● **Data shown**
=== Begin Enclosure ===

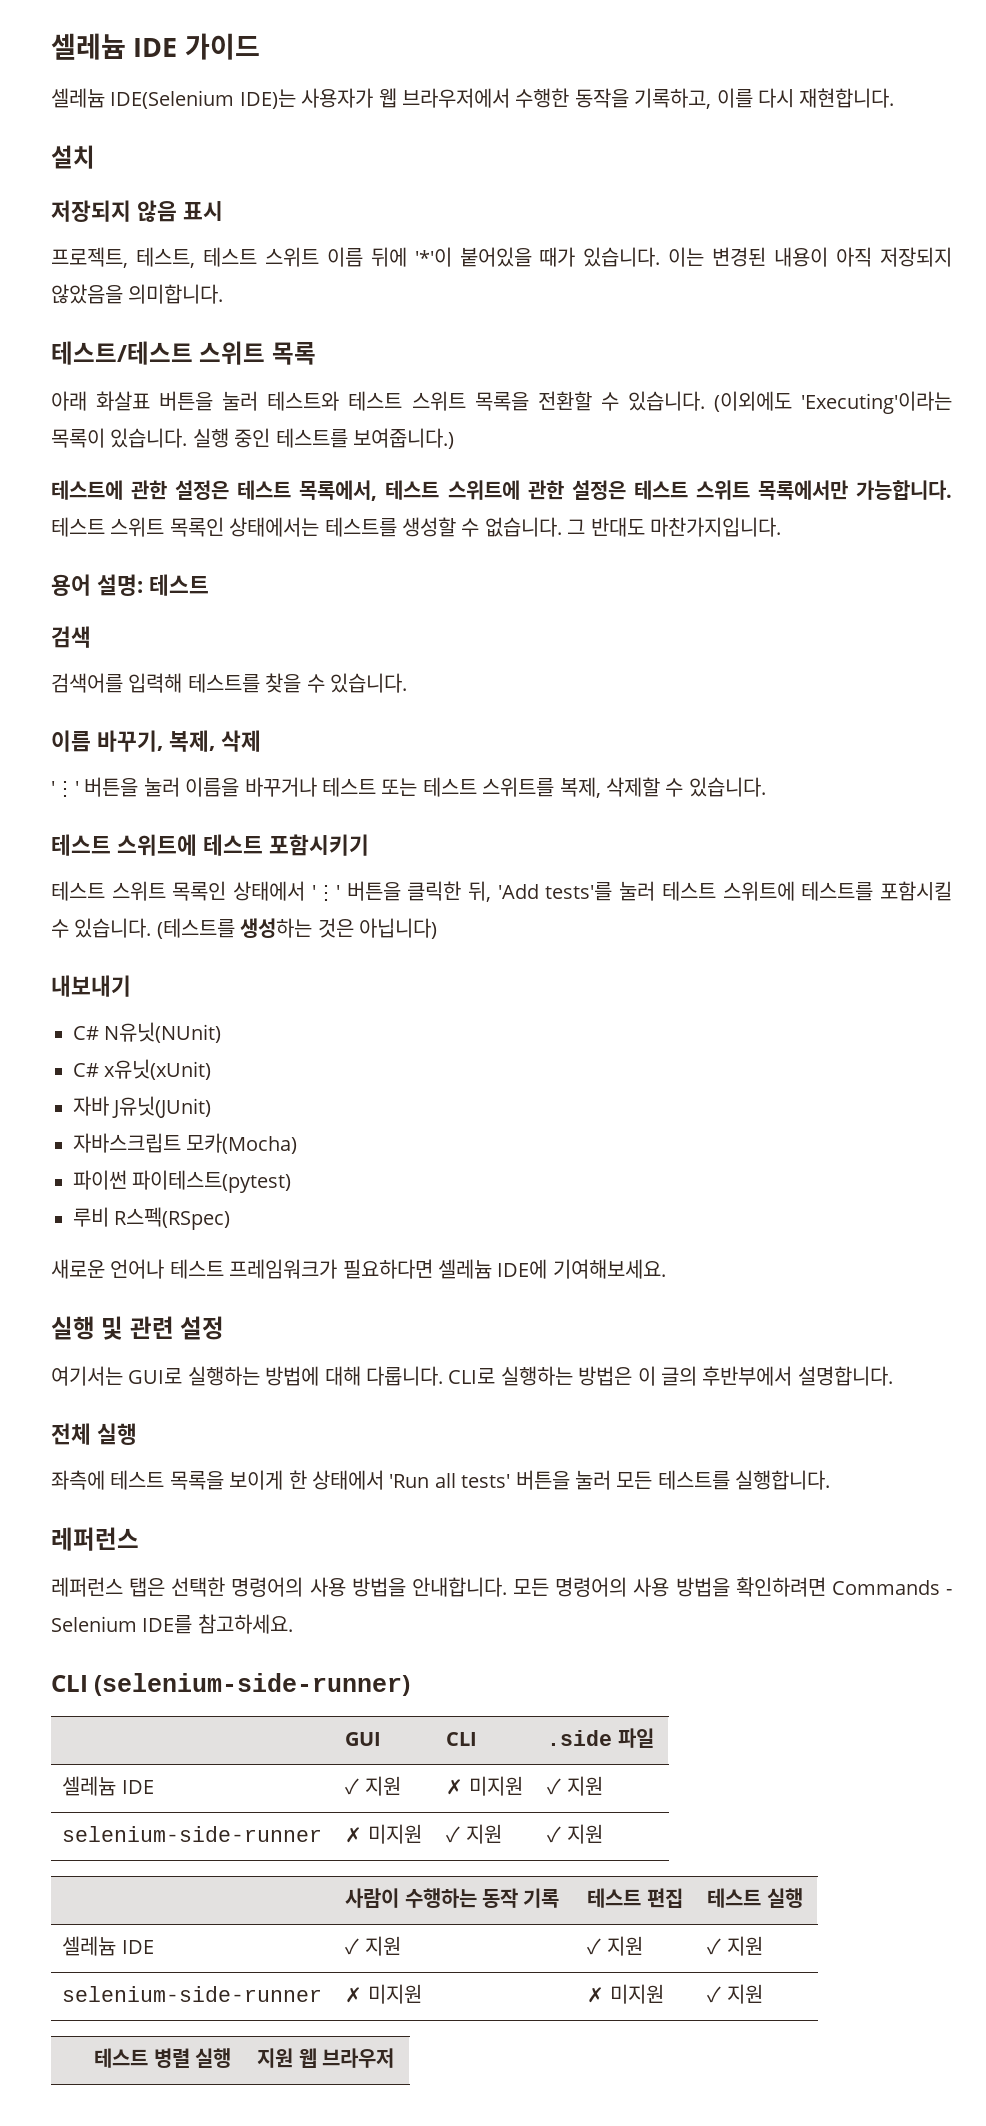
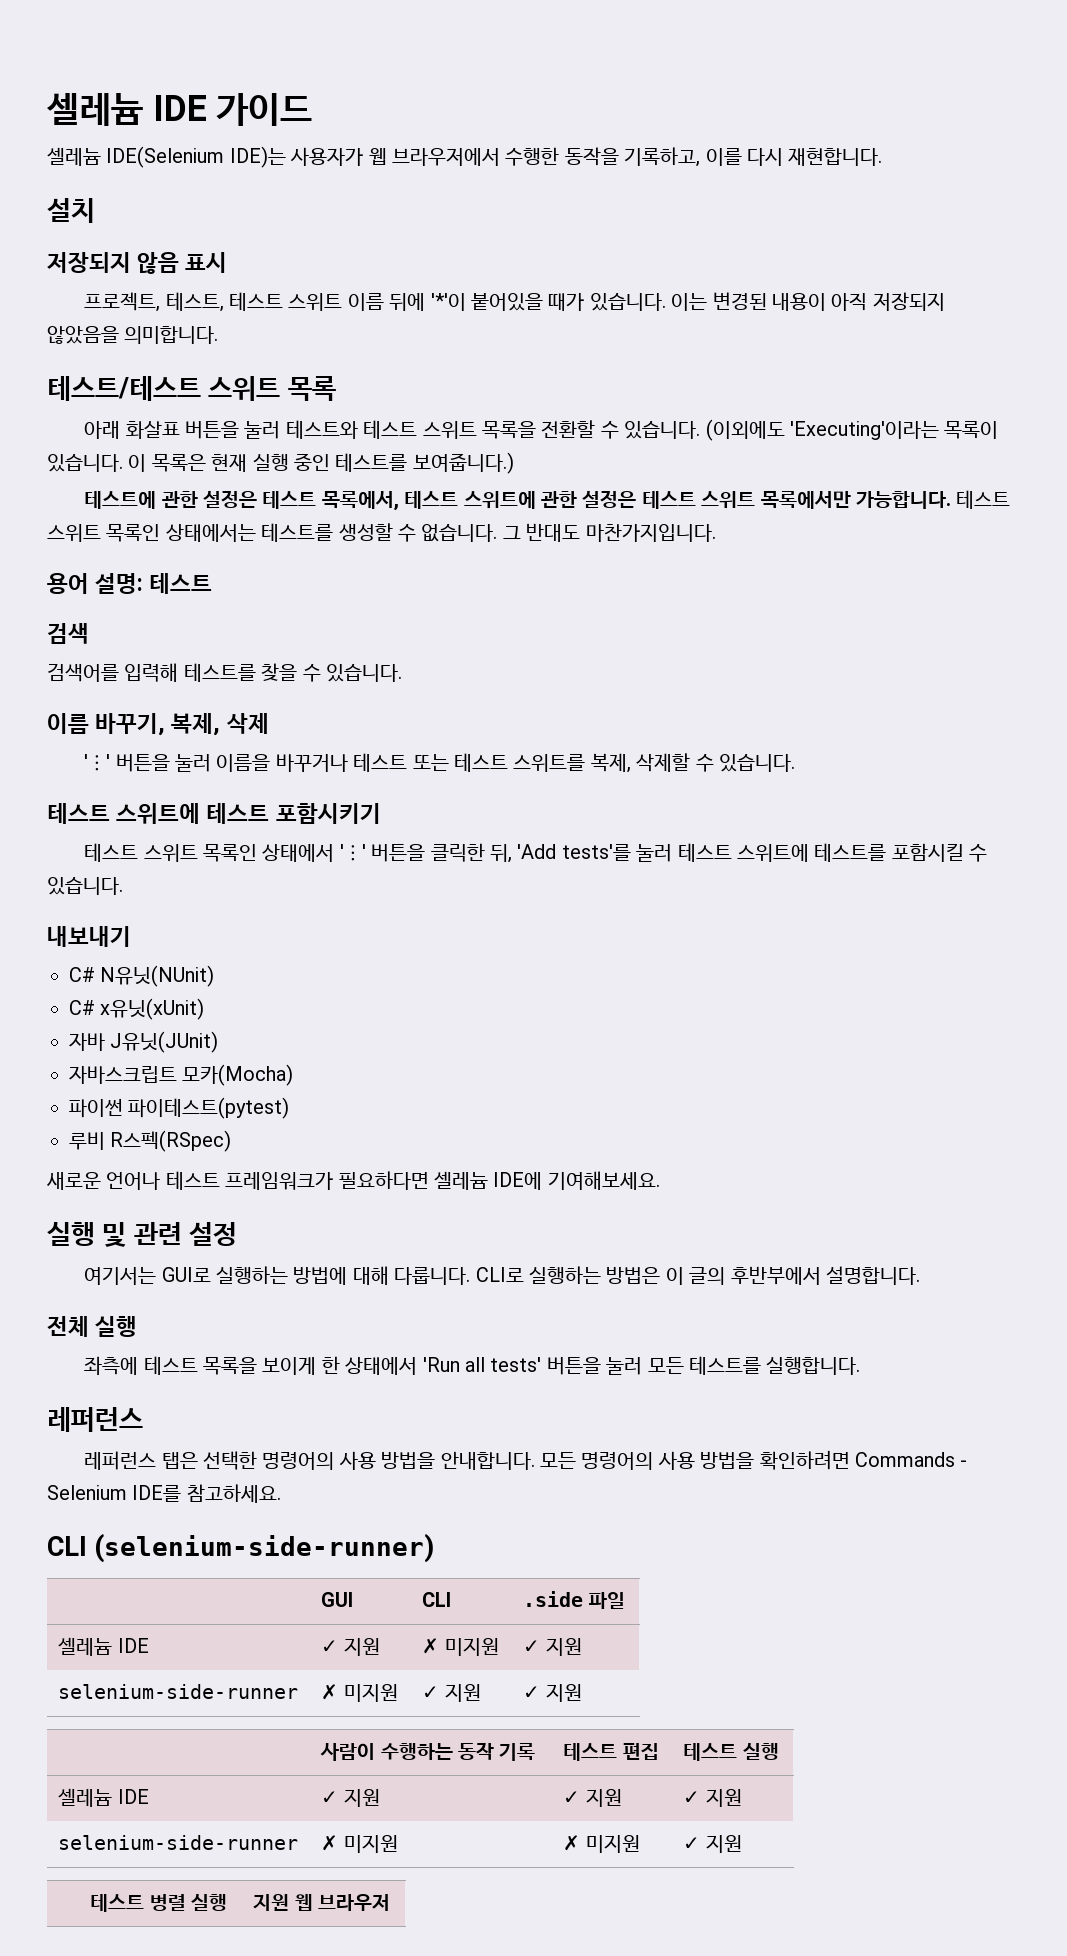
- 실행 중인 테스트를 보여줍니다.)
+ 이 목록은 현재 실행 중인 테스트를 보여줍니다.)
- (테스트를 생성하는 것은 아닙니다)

=== End Enclosure ===
=== Begin Enclosure ===

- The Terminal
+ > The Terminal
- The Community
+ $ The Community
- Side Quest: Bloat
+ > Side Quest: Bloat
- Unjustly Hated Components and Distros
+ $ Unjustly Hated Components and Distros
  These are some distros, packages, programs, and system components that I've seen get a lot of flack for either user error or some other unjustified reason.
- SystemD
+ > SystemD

=== End Enclosure ===

● **What to do**
Show all lines above that contain "Hated".

● **Exercise solution**
- Unjustly Hated Components and Distros
+ $ Unjustly Hated Components and Distros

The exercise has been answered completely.